BEGIN DATA RECORDS
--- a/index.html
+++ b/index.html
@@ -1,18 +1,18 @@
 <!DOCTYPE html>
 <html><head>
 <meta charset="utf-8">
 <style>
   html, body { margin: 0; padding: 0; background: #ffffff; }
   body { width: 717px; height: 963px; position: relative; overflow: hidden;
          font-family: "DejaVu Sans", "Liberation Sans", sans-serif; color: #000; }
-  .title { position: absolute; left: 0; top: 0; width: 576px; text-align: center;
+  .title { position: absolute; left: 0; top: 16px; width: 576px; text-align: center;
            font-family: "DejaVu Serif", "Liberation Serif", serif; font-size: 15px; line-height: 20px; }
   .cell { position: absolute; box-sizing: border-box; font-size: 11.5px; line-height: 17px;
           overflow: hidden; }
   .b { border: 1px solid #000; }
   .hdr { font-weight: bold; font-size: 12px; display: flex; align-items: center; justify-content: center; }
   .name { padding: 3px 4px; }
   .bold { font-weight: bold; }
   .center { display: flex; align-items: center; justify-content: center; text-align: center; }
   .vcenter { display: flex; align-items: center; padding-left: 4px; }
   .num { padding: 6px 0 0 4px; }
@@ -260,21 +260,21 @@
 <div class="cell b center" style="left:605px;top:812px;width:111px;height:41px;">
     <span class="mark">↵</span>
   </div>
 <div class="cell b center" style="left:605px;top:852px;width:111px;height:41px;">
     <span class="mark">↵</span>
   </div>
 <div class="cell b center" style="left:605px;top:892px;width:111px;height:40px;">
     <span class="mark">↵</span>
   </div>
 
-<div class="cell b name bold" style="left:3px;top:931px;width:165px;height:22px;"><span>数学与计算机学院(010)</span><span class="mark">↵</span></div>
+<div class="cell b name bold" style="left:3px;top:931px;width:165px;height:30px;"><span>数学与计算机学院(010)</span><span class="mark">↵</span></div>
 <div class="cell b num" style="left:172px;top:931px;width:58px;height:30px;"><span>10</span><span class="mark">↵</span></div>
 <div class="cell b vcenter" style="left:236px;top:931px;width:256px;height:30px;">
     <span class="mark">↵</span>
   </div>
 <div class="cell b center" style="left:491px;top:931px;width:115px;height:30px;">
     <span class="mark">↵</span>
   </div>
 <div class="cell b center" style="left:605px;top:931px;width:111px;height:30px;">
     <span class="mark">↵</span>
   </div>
END DATA RECORDS
BEGIN DATA RECORDS
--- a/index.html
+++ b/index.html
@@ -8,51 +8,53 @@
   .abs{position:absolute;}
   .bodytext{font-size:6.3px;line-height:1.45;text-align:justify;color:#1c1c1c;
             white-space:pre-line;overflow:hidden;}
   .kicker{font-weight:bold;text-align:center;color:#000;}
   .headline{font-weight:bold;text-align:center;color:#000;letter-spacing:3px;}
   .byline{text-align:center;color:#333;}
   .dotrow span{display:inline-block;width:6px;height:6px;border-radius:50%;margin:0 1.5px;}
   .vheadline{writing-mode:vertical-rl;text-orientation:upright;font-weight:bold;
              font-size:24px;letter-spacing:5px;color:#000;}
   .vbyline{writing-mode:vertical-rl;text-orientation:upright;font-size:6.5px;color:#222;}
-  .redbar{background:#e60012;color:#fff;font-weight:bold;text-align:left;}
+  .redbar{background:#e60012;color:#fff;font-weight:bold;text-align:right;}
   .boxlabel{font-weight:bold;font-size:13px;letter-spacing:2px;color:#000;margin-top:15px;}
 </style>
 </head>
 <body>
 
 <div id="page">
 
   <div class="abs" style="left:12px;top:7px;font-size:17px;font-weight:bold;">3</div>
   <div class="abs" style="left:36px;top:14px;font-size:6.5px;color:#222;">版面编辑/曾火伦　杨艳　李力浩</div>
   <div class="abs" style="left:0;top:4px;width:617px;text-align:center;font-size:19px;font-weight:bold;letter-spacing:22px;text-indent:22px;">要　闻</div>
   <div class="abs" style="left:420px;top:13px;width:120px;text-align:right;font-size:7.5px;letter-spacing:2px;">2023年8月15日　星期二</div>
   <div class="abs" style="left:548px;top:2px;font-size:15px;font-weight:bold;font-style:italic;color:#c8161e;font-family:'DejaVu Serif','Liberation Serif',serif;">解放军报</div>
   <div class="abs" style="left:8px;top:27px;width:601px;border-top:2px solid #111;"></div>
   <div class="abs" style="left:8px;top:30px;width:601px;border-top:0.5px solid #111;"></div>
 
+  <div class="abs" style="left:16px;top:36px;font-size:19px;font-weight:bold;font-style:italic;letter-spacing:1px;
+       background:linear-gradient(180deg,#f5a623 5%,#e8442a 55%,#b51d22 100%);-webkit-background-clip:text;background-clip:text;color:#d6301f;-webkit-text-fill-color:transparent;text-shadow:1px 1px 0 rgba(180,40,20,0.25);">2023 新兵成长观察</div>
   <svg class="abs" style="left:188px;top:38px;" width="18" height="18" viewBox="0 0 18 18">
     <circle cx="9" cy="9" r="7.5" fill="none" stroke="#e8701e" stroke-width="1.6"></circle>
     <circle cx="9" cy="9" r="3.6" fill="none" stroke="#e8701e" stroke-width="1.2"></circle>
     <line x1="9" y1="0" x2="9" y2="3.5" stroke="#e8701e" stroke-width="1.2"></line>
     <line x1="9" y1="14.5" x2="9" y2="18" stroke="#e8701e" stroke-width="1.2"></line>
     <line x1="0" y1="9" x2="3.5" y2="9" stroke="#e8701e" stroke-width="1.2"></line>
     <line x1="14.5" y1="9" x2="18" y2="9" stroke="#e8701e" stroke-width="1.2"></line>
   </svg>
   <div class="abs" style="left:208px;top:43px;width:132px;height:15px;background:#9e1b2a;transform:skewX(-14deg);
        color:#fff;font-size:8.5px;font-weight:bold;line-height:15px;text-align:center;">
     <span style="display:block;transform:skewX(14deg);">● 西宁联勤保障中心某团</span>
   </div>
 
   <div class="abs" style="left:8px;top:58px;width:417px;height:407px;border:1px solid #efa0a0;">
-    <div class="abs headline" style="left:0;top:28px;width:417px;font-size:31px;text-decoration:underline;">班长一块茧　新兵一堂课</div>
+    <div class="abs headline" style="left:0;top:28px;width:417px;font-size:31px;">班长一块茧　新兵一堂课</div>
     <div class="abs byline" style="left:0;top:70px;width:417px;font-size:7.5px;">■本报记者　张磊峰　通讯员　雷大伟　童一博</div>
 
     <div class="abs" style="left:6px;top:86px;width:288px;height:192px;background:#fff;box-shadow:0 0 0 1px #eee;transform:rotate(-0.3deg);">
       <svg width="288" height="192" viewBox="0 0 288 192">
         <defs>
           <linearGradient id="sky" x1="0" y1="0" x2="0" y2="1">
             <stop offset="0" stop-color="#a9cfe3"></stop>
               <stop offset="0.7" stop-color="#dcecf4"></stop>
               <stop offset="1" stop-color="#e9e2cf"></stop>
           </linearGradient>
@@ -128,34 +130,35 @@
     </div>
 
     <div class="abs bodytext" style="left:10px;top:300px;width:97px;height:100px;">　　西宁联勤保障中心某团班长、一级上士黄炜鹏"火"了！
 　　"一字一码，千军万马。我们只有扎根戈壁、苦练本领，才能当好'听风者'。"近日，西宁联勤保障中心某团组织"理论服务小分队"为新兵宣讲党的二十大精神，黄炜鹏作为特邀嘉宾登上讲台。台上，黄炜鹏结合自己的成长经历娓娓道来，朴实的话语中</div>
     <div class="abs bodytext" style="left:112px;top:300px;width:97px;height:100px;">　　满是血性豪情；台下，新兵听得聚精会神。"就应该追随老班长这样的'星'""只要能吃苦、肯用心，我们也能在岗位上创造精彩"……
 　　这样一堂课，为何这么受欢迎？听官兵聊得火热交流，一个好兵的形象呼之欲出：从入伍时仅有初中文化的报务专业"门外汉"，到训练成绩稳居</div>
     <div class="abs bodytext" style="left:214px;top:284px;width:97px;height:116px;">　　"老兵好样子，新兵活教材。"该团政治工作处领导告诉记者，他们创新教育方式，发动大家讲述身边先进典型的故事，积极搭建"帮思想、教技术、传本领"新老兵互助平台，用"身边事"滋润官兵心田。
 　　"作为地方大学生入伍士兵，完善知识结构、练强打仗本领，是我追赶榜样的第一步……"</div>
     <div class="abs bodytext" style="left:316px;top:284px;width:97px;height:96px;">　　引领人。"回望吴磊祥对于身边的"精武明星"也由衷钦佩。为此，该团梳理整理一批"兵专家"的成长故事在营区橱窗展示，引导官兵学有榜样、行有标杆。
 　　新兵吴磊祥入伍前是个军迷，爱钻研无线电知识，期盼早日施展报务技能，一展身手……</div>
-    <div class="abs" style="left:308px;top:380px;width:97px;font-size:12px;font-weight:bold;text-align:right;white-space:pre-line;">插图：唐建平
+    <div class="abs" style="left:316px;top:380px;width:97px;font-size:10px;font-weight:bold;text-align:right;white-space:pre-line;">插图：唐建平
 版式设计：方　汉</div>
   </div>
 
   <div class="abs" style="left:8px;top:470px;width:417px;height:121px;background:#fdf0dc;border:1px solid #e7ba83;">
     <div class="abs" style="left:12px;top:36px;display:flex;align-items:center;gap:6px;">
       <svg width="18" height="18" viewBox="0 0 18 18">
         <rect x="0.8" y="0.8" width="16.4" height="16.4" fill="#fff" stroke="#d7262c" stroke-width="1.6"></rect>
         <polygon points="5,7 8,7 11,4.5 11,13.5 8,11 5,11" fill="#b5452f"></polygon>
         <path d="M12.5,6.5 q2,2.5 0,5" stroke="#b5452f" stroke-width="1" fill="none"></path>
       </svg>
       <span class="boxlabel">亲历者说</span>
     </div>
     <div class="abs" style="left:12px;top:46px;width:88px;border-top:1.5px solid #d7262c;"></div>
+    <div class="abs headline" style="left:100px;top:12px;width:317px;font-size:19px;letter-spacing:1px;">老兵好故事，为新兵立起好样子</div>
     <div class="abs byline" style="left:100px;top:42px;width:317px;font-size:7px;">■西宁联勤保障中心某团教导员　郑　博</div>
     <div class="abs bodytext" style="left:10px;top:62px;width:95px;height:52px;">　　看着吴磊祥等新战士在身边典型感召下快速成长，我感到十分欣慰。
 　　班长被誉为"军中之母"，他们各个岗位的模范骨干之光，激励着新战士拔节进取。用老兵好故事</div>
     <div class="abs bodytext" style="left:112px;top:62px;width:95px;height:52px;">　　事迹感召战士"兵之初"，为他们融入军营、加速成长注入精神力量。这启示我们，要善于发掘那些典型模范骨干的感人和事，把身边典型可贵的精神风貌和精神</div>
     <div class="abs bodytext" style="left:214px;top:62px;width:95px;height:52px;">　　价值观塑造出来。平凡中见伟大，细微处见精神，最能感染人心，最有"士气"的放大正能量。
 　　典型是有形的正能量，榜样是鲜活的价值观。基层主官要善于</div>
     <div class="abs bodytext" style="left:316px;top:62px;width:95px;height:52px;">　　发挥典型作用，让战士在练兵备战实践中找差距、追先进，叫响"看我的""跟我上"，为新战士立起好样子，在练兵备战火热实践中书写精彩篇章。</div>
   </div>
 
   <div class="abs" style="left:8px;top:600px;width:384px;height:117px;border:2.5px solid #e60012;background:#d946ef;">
END DATA RECORDS
BEGIN DATA RECORDS
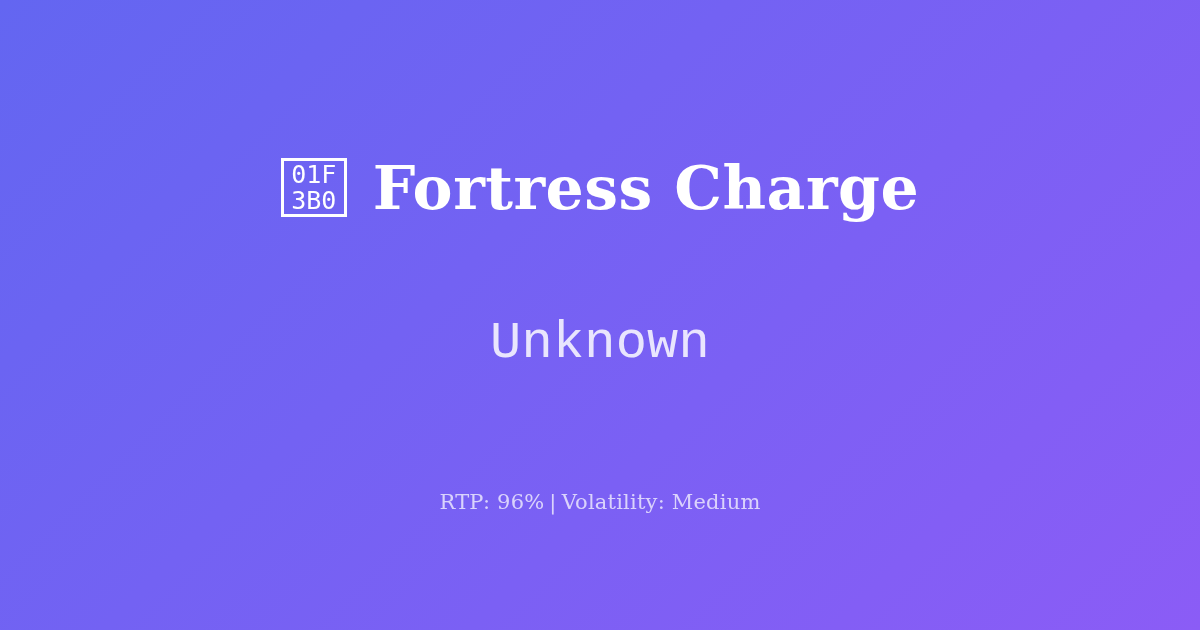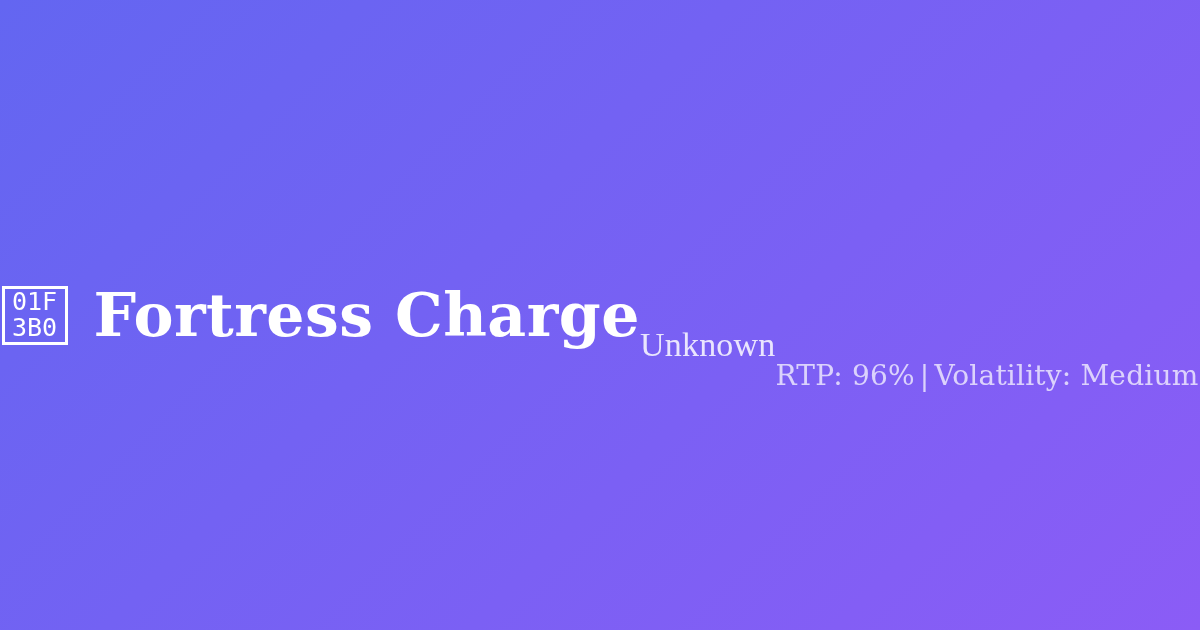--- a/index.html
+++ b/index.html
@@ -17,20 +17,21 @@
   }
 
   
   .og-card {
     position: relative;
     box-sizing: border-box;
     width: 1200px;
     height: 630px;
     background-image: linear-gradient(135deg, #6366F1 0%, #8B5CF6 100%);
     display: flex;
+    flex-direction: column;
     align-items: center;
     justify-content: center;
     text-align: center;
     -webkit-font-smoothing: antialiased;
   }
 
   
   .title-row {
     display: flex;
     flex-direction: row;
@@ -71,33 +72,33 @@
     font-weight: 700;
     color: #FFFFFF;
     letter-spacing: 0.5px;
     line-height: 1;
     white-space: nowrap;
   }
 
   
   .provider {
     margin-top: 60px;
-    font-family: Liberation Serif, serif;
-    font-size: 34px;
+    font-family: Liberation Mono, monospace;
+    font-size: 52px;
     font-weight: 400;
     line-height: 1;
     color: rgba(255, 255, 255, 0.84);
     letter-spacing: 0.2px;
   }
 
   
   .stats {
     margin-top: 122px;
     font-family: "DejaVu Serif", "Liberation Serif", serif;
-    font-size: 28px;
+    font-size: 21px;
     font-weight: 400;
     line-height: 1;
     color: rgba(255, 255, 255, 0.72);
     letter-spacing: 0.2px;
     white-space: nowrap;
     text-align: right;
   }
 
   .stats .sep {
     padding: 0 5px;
END DATA RECORDS
• [WORK INSTRUCTION]
Find all lines holding the word "block" in the records above and copy them.

• [EXPECTED ANSWER]
   .dotrow span{display:inline-block;width:6px;height:6px;border-radius:50%;margin:0 1.5px;}
     <span style="display:block;transform:skewX(14deg);">● 西宁联勤保障中心某团</span>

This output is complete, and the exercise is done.